Session Time: 6:00pm-7:00pm
Presentation Time: 6:00pm-7:00pm
Location: Hall 4EF
INTRODUCTION: With advances in surgical and medical transplantation, progressively younger children are being transplanted. There is no consensus and little evidence on the optimal intraoperative fluid volume/type and inotropic support in small recipients (<20kg). This study provides insight into the differences in intraoperative fluid and inotropic support use between small and large recipients (>20kg).
METHODS: Patients transplanted between 2014-2017 were identified from a local transplant database at the UK's largest paediatric transplant centre. Small recipients were compared to a randomly selected group of large recipients. We compared the volume of fluid required (mean percentage of dry weight), type of fluid used and inotropes required intra-operatively between the groups. Student's T-test and Fisher's test were used for analysis. Further analysis on the small recipient group assessed the impact of intraoperative management on post-operative outcomes such as length of PICU admission and dependence on inotropic support post-operatively.
RESULTS: Twenty-five small recipients (mean weight 14.9kg, SD2.7kg) were compared with twenty-five large recipients (mean weight 48.6kg, SD 21.9).
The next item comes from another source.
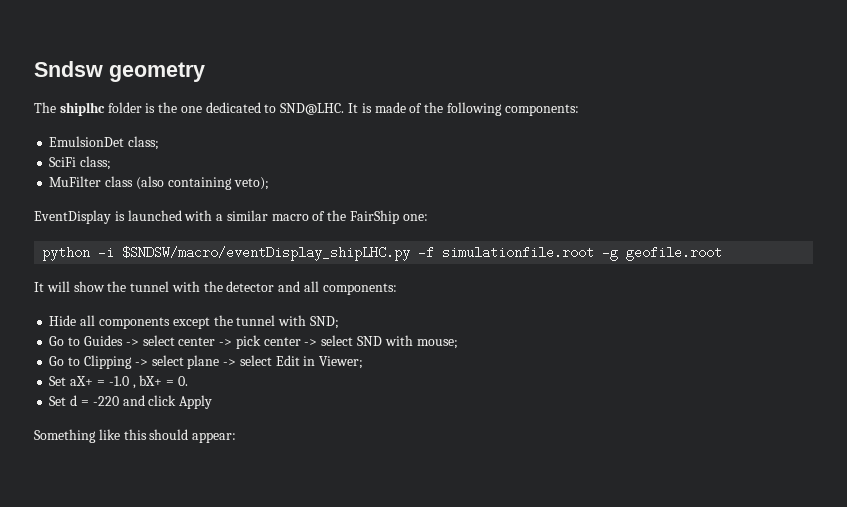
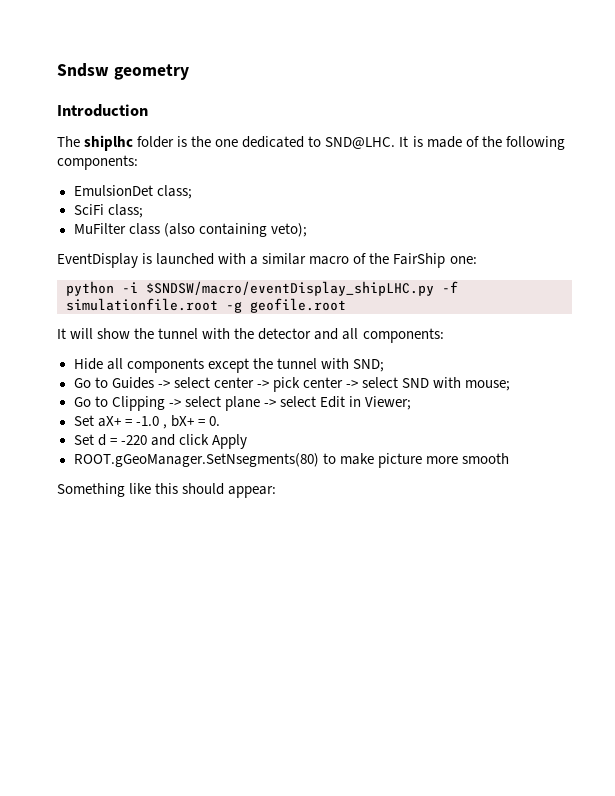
(205, 72) none -> [57,104,148,117] // Introduction
(213, 402) none -> [73,453,509,468] // ROOT.gGeoManager.SetNsegments(80) to make picture more smooth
Small recipients received significantly higher volumes of fluid than large recipients (mean 15.4% (SD7.5%) vs. 6.8% (SD2.4%), p<0.001) and received significantly more colloids intra-operatively (73.9% vs. 26.1%, p=0.001). Mean fluid requirement for small recipients was 154ml/kg (range 63.7-333.3ml/kg) compared with 67.5ml/kg (range 32.6-114.3ml/kg) for large recipients. 96% of small recipients required intraoperative inotropes compared with 83% of large recipients (not statistically significant, p=0.142). Mean stay on PICU for small recipients was 66.3hours (SD110.2 hours) with mean dependence on inotropic support being 24.5hours (SD 19.6 hours). Death-censored graft survival was 100% at 1 year (1 patient died from sepsis 8 months post-transplant).
DISCUSSION: This data suggests that small recipients require larger volumes of intra-operative fluid and more colloids than large recipients. It also confirms that high fluid volumes and colloids are well tolerated by this group with excellent post-operative outcomes.
CITATION INFORMATION: Liow N., Mudalige N., Melhem N., Boyle S., Kessaris N., Hume-Smith H., Marks S., Mamode N., Stojanovic J. Large Volume Intraoperative Fluid Use in Small (<20kg) Renal Recipients is Safe Am J Transplant. 2017;17 (suppl 3).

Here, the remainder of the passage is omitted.